As famílias brasileiras perderam R$ 62,5 bilhões em apostas esportivas, as bets, em 2025. No mesmo período, as plataformas do setor movimentaram R$ 350,97 bilhões em transferências via Pix no 1º ano de vigência da regulamentação. Os dados constam da 3ª edição do Boletim Fiscal dos Estados Brasileiros, elaborado pelo Comsefaz (Comitê Nacional de Secretários de Fazenda).
O levantamento foi feito em parceria com o Cicef (Centro Internacional Celso Furtado de Políticas para o Desenvolvimento), com base em informações do Banco Central (BC) e das Estatísticas de Pagamentos por Atividade Econômica.
Segundo o boletim, a regulamentação das bets no Brasil, com a exigência de cadastramento das empresas a partir de janeiro de 2025, coincidiu com uma mudança no fluxo de transferências via Pix realizadas por pessoas físicas para empresas dos setores de artes, cultura, esporte e recreação.
Os R$ 62,5 bilhões representam a diferença entre o total apostado pelos usuários e o valor devolvido pelas plataformas em premiações. O montante equivale a cerca de 0,68% da Renda Nacional Disponível Bruta das Famílias e, segundo o estudo, mostra que o crescimento das apostas passou a gerar impactos mensuráveis na dinâmica financeira dos lares brasileiros.
“Esse comportamento indica que o setor passou a absorver um volume substancial de recursos das famílias sem devolução proporcional, característica típica dos mercados de apostas, nos quais apenas uma parcela dos valores apostados retorna aos jogadores na forma de premiações”, diz o estudo.
Os valores estimados pelo Comsefaz superam os dados divulgados pelo Ministério da Fazenda sobre as empresas autorizadas a operar no país em 2025. Em janeiro deste ano, a pasta informou que a receita das bets legalizadas havia alcançado R$ 37 bilhões.

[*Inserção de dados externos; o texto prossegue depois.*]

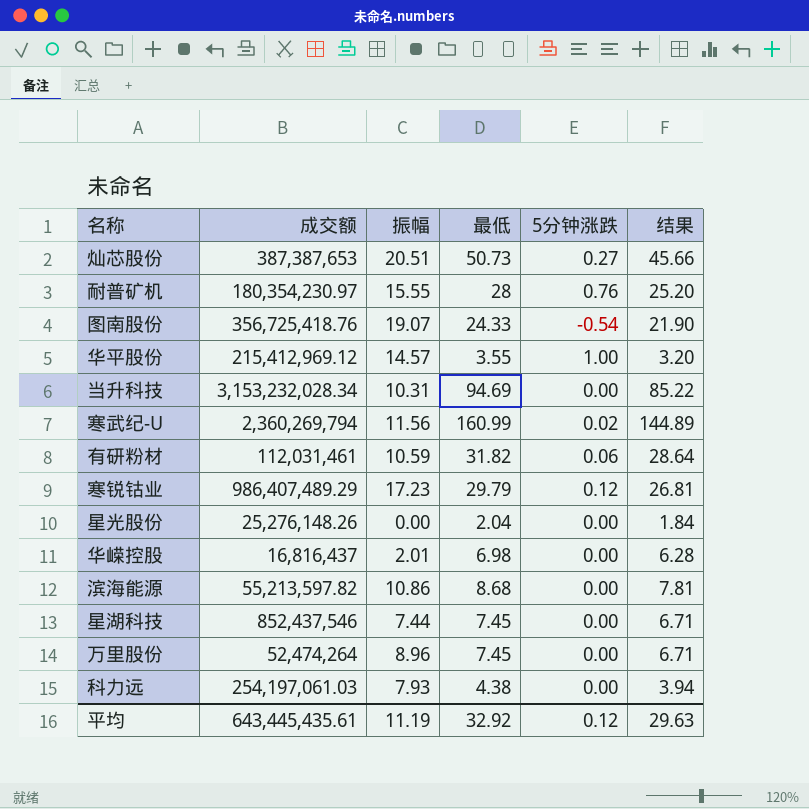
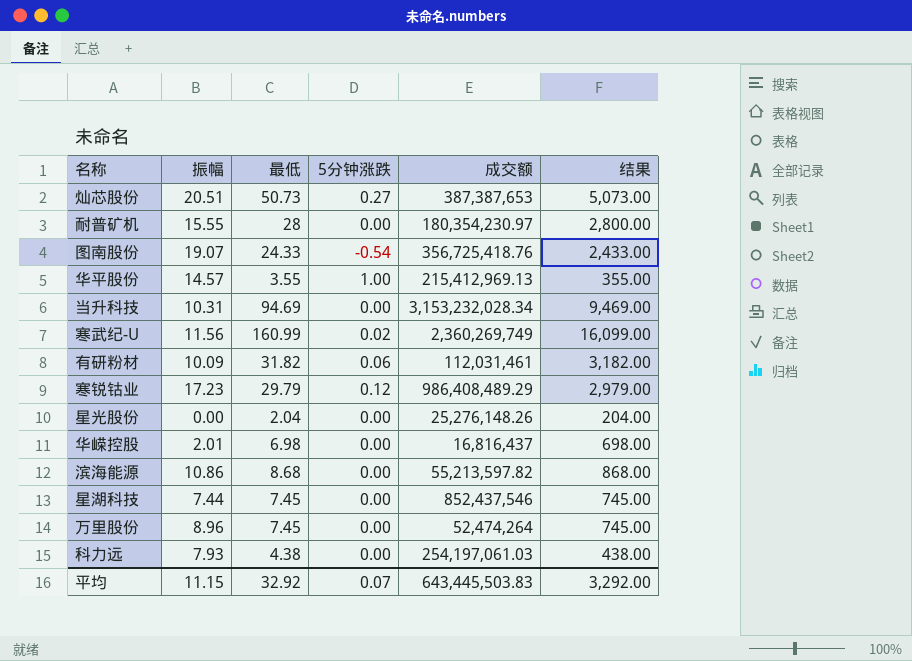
column 成交额 | position: 2 -> 5
column 结果 | formula: [最低] * 0.9 -> [最低] * 100
耐普矿机 | 5分钟涨跌: 0.76 -> 0.00
华平股份 | 成交额: 215,412,969.12 -> 215,412,969.13
寒武纪-U | 成交额: 2,360,269,794 -> 2,360,269,749
有研粉材 | 振幅: 10.59 -> 10.09
寒锐钴业 | 成交额: 986,407,489.29 -> 986,408,489.29
平均 | 振幅: 11.19 -> 11.15
平均 | 5分钟涨跌: 0.12 -> 0.07
平均 | 成交额: 643,445,435.61 -> 643,445,503.83
平均 | 结果: 29.63 -> 3,292.00

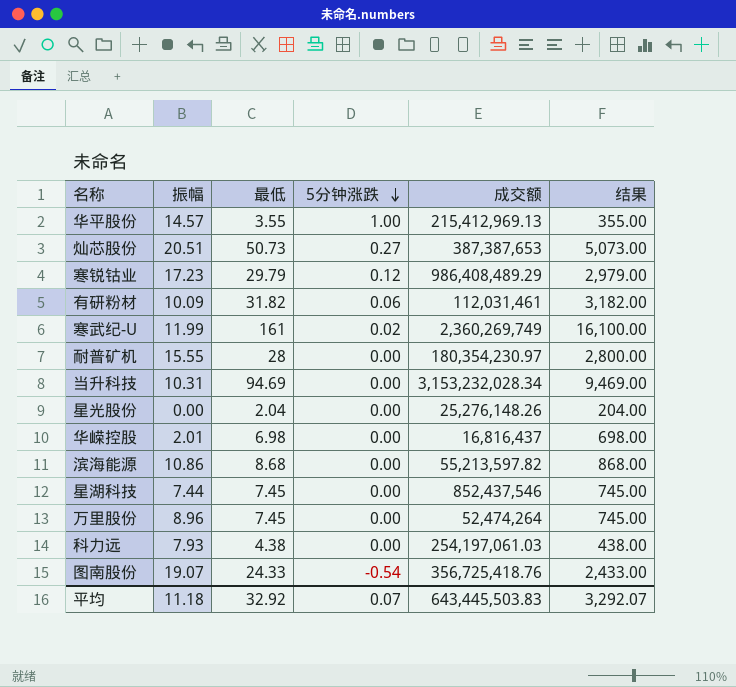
row order: none -> 5分钟涨跌 descending
寒武纪-U | 振幅: 11.56 -> 11.99
寒武纪-U | 最低: 160.99 -> 161
寒武纪-U | 结果: 16,099.00 -> 16,100.00
平均 | 振幅: 11.15 -> 11.18
平均 | 结果: 3,292.00 -> 3,292.07

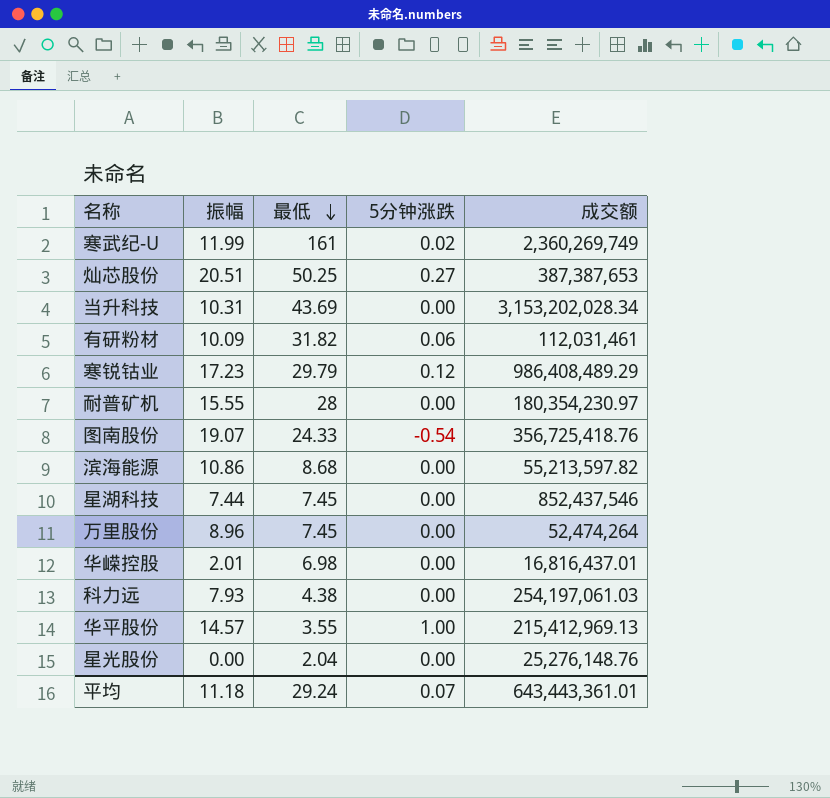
row order: 5分钟涨跌 descending -> 最低 descending
column 结果 | formula: [最低] * 100 -> none
灿芯股份 | 最低: 50.73 -> 50.25
当升科技 | 最低: 94.69 -> 43.69
当升科技 | 成交额: 3,153,232,028.34 -> 3,153,202,028.34
华嵘控股 | 成交额: 16,816,437 -> 16,816,437.01
星光股份 | 成交额: 25,276,148.26 -> 25,276,148.76
平均 | 最低: 32.92 -> 29.24
平均 | 成交额: 643,445,503.83 -> 643,443,361.01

O boletim também aponta que a proibição de apostas por beneficiários do Bolsa Família reduziu o ritmo de crescimento das transações e aproximou a diferença entre o volume estimado e o efetivamente observado.
“O fato de a proibição […] ter produzido efeito mensurável sobre o volume agregado de transações sugere que as famílias de menor renda possuíam participação relevante nesse mercado”, diz o estudo.
O documento ainda relaciona o avanço das apostas ao cenário de fragilidade financeira das famílias: “Em conjunto com os elevados níveis de endividamento e de comprometimento da renda apresentados anteriormente, esse resultado reforça o diagnóstico de vulnerabilidade financeira das famílias brasileiras no atual ciclo econômico”.